_Prompt_
Using the data below, count the lines that carry the string "number" and write only the count.

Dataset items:
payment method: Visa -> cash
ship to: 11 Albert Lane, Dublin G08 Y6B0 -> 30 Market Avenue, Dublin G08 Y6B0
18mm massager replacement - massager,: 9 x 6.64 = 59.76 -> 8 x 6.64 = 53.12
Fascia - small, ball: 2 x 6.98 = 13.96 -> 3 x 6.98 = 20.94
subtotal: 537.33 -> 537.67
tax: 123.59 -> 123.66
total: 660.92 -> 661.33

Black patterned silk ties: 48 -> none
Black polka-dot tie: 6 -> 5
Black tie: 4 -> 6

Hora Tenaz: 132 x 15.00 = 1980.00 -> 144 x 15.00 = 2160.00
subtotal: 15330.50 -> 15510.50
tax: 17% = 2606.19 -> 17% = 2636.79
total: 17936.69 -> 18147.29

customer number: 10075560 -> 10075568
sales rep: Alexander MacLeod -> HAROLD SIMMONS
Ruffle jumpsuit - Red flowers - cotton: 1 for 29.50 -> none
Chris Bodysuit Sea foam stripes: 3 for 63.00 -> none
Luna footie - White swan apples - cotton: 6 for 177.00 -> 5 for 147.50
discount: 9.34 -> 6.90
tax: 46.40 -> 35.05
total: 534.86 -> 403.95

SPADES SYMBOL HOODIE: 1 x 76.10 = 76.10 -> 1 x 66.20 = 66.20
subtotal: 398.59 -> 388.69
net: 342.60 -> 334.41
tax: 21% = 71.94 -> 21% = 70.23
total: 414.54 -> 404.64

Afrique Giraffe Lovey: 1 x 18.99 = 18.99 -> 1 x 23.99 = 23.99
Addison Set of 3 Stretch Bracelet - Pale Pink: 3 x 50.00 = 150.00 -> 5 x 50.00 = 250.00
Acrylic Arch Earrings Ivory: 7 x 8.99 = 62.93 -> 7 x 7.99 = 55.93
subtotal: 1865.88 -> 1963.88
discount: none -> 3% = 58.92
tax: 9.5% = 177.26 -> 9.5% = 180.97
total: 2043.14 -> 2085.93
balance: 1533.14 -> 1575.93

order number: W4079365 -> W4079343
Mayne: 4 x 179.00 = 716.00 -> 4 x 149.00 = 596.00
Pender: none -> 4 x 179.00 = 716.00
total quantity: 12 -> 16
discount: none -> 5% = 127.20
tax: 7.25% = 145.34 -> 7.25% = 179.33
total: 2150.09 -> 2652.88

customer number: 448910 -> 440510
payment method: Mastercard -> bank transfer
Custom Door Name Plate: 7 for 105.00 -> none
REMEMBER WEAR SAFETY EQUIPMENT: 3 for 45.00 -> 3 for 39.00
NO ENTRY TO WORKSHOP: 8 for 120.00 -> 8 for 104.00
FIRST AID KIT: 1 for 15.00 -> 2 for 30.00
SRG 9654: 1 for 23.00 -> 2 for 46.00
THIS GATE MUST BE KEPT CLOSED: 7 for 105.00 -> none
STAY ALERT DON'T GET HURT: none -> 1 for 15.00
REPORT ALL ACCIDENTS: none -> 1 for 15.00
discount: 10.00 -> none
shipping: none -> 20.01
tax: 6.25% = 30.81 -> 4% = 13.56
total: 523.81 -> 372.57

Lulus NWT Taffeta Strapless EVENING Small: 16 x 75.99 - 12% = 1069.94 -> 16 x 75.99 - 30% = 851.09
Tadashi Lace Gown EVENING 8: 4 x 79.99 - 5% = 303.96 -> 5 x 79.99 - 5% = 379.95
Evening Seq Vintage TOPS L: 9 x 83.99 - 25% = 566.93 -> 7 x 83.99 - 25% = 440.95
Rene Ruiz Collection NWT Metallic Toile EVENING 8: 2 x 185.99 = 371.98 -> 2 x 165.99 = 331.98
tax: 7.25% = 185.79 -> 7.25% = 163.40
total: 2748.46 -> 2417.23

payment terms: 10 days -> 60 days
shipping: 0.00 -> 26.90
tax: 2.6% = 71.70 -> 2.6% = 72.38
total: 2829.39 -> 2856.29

_Task answer_
3